Work to be completed: In the records that follow, find the line with "font-size: 10px ->"; from there, retype every line exactly through the line with "11px -> 14px", which also belongs to the answer.

(Dataset entries)
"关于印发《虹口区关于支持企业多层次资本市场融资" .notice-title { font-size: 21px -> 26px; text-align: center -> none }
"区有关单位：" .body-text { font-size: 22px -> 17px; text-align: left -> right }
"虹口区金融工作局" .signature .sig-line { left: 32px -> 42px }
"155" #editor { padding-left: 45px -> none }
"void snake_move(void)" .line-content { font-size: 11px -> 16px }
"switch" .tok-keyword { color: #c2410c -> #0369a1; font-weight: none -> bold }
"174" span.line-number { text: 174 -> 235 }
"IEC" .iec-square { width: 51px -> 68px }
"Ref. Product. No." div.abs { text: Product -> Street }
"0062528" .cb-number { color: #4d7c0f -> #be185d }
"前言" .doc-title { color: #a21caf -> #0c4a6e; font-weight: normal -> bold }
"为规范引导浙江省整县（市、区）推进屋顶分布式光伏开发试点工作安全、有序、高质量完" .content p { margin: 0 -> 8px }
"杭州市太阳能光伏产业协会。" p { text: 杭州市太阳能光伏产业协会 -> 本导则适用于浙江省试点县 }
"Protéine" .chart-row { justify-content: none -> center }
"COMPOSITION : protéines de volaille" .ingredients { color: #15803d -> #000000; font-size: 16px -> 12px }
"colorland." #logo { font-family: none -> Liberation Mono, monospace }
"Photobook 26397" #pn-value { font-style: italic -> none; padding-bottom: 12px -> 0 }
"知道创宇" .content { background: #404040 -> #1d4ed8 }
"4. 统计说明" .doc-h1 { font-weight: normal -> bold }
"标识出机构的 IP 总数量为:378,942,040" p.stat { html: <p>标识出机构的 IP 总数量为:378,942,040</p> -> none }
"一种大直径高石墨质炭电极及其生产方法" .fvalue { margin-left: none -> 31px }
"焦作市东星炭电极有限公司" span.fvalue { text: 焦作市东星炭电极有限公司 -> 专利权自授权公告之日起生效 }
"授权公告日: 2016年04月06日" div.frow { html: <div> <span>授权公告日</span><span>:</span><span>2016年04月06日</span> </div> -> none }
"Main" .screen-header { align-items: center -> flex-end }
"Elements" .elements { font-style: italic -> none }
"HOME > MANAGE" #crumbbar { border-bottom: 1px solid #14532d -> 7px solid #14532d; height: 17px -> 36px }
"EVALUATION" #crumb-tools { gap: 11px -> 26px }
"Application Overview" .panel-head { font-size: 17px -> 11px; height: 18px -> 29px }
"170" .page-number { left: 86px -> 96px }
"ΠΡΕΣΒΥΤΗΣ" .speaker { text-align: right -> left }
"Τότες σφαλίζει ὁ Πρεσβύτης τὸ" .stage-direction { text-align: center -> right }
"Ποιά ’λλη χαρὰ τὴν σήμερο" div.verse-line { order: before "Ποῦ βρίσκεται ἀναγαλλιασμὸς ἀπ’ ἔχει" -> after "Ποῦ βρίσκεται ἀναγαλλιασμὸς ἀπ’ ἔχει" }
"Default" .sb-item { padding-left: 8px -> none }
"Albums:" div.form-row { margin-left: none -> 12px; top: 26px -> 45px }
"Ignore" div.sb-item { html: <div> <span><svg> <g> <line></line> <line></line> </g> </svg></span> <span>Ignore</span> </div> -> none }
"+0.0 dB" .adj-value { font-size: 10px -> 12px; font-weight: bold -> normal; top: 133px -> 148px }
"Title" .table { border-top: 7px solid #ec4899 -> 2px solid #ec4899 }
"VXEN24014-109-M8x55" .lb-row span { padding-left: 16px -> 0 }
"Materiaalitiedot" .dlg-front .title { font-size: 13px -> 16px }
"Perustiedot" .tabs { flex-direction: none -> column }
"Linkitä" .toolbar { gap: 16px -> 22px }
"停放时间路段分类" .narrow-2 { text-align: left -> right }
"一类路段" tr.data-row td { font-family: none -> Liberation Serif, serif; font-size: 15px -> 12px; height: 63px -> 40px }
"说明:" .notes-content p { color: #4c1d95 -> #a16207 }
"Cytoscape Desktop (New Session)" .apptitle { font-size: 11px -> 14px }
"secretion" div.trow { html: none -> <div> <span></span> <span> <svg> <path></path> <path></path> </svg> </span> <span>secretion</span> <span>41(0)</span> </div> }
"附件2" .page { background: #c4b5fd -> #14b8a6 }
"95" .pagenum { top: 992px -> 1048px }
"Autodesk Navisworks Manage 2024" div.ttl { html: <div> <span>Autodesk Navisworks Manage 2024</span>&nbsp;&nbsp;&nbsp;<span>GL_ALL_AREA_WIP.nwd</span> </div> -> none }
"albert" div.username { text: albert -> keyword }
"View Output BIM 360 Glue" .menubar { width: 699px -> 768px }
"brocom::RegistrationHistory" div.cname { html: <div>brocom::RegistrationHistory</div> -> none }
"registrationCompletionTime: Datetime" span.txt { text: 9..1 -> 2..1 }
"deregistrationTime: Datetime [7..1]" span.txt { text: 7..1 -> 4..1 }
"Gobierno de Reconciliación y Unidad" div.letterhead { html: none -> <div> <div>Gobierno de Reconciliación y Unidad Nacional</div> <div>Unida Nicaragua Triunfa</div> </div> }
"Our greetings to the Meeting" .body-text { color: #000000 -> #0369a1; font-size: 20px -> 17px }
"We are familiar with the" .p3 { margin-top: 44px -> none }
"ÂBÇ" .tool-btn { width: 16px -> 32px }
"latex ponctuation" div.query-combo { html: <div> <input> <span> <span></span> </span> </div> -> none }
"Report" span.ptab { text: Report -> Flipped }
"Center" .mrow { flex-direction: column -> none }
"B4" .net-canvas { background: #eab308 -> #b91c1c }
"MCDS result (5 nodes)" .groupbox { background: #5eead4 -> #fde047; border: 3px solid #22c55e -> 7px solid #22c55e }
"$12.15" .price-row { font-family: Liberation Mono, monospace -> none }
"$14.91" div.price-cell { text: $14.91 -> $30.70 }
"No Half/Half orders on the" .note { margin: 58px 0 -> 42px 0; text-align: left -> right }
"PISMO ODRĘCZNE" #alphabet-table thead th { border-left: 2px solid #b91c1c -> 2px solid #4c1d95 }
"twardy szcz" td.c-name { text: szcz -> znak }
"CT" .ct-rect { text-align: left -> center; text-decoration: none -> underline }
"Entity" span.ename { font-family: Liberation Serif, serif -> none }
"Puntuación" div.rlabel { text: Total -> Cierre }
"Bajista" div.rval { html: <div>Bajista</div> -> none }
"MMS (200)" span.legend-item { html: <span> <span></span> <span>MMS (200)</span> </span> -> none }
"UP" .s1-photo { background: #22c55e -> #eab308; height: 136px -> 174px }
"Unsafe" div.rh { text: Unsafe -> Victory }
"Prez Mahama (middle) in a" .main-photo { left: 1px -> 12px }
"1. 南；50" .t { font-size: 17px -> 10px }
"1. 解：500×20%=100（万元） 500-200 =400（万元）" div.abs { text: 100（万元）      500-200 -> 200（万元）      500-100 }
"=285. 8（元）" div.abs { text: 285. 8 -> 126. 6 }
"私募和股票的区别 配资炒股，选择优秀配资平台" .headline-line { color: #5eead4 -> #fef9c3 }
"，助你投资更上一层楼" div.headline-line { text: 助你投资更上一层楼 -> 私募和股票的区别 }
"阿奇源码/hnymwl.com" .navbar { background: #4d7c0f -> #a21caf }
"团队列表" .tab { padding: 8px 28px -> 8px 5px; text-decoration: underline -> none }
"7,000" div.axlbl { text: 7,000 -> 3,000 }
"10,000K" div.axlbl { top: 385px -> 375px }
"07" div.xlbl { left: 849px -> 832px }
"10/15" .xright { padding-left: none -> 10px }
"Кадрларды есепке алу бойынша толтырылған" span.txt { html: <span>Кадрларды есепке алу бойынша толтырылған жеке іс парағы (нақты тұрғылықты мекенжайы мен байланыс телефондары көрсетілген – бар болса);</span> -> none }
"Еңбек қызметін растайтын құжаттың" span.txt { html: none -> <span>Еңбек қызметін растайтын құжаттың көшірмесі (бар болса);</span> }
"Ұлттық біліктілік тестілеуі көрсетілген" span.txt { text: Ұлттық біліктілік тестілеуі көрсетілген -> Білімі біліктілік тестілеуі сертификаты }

Your response:
"+0.0 dB" .adj-value { font-size: 10px -> 12px; font-weight: bold -> normal; top: 133px -> 148px }
"Title" .table { border-top: 7px solid #ec4899 -> 2px solid #ec4899 }
"VXEN24014-109-M8x55" .lb-row span { padding-left: 16px -> 0 }
"Materiaalitiedot" .dlg-front .title { font-size: 13px -> 16px }
"Perustiedot" .tabs { flex-direction: none -> column }
"Linkitä" .toolbar { gap: 16px -> 22px }
"停放时间路段分类" .narrow-2 { text-align: left -> right }
"一类路段" tr.data-row td { font-family: none -> Liberation Serif, serif; font-size: 15px -> 12px; height: 63px -> 40px }
"说明:" .notes-content p { color: #4c1d95 -> #a16207 }
"Cytoscape Desktop (New Session)" .apptitle { font-size: 11px -> 14px }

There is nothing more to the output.